Sunday, July 1, 2012:
Today was the ﬁrst of two days without Alice, providing David and Eben the opportunity to put to use all that they’d learned about TrACing and leadership. The day started off with sunshine, and we quickly hiked the 2.5 miles to where we stopped TrACing on the Imp Trail the previous day. From mile 1.5 to mile 2.0, the trail became very steep and the TrACing slowed down, as we looked for places to install individual steps and staircases where much erosion had occurred. At mile 2.2 we were treated with the view from the Imp Face, which Wilderness Maps claims is one of the “10 best views in all of the White Mountains.” It certainly was. From the 180 degree panoramic view, previous hikes and hitches ﬂashed before our eyes. To the northwest, we could see to the Osgood Trail and the peak of Mount Madison, where we toiled up just two days previous. We could see the entirety of the Great Gulf, where we labored for hours carrying our heavy backpacking packs through dense forests and across powerful streams.
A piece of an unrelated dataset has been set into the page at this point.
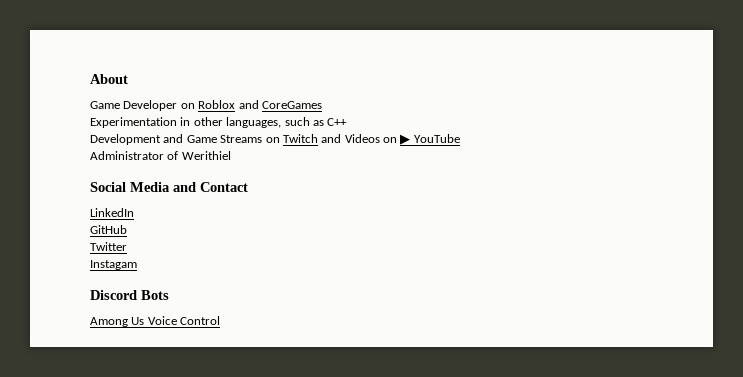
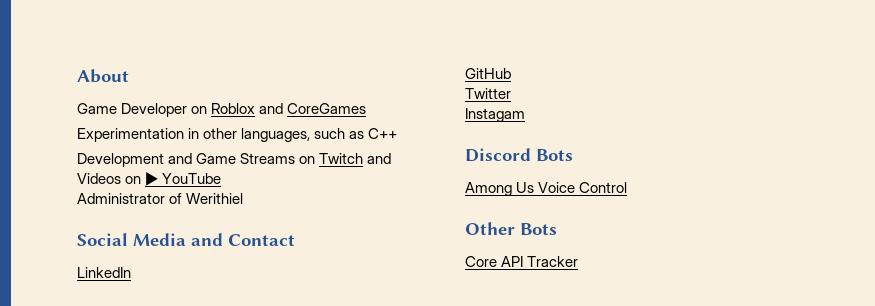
(221, 320) none -> [465,222,557,235] [465,256,579,267] // Other Bots // Core API Tracker

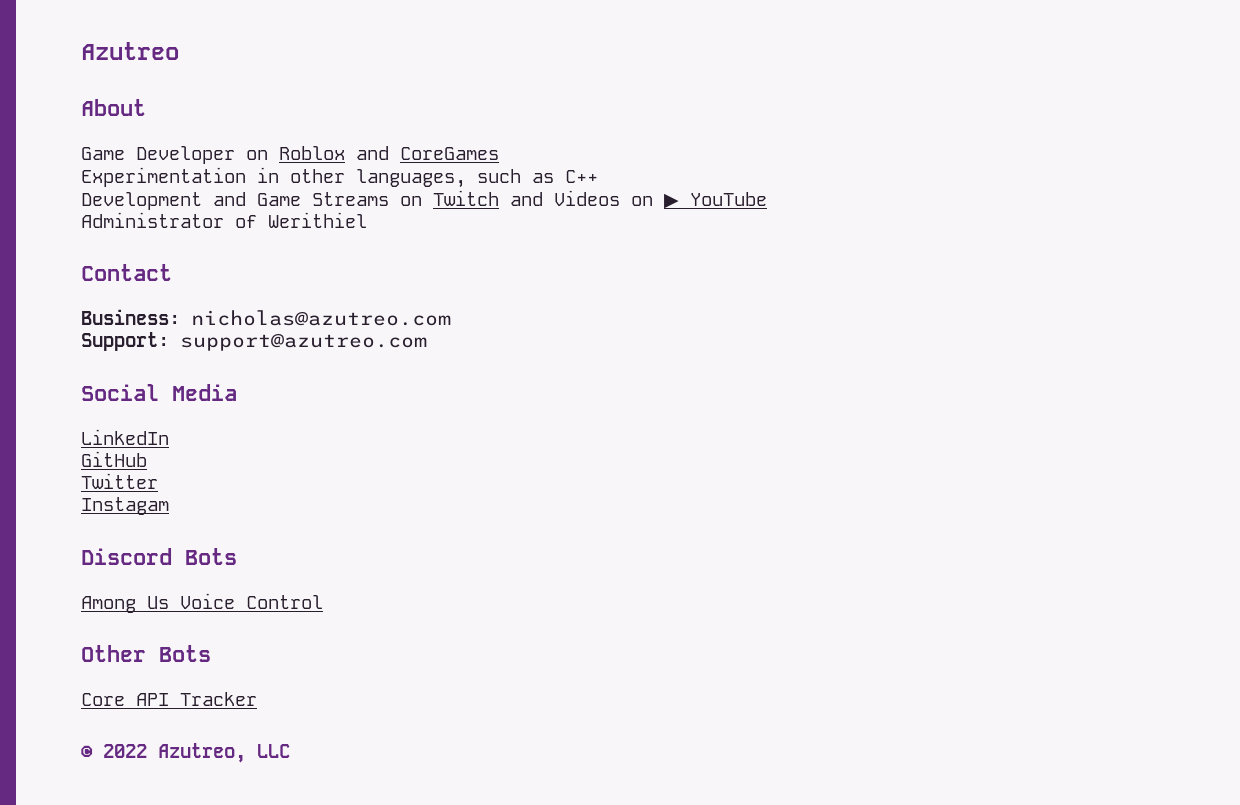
(77, 76) none -> [81,42,179,60] Azutreo //
(244, 198) none -> [81,264,172,281] [81,309,451,326] [81,332,427,351] // Contact // Business: nicholas@azutreo.com // Support: support@azutreo.com
[191,233,295,246] and Contact -> (237, 392) none
(579, 261) none -> [81,743,290,763] // © 2022 Azutreo, LLC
We could see the whole stretch of the Auto Road up Washington, and even the spot where we parked the car for the Wamsutta, the trail which took us straight down gnarly ledges to the base of the Gulf. After taking in the view, we continued TrACing across the cliff face of the Imp. Although the elevation was mostly constant across the 1 mile trail to the junction with North Carter Trail, the rate of TrACing was surprisingly slow, due to the numerous drainage issues and erosion problems from water seeping off the cliff. After reaching the North Carter junction we headed downhill towards the southern terminus, which, except for a few major drainage issues involving some trail rerouting, the trail was mostly well designed and TrACing went fast. A bizarre storm hit us along the way down, which lasted no more than ten minutes and left us in complete warmth and sunshine after it passed through. We ended the day at around mile 5.0, which was convenient since a 500 foot spur path from our endpoint led us to the backyard of Camp Dodge.
Monday, July 2, 2012:
We awoke at Camp Dodge ready to knock out the 6.3 mile Imp Trail once and for all. After taking the spur path back to mile 5.0 of the Imp, we began TrACing. After going for a couple thousand feet though, we realized something quite strange about the trail—there were way too many features on it. Rock waterbars every twenty feet, no deck puncheons in places where no deck puncheons were needed, drain dip after drain dip after drain dip. And to add to that, everything was in perfect condition. We found out later the reason for this anomaly—it turns out that since this part of the trail is in the backyard of Camp Dodge (the trail crew volunteer center), the trail crews use this section of trail as a construction “boot camp” before going out to other trails to build things for real. A little down the trail this trail structure madness ended, and we quickly TrAC-ed the mostly ﬂat 1 mile to the southern terminus. Then, we hiked back up the 1.3 mile section we just TrAC-ed to the spur path and headed into Dodge to ﬁnish the Imp paperwork and complete base camp tasks.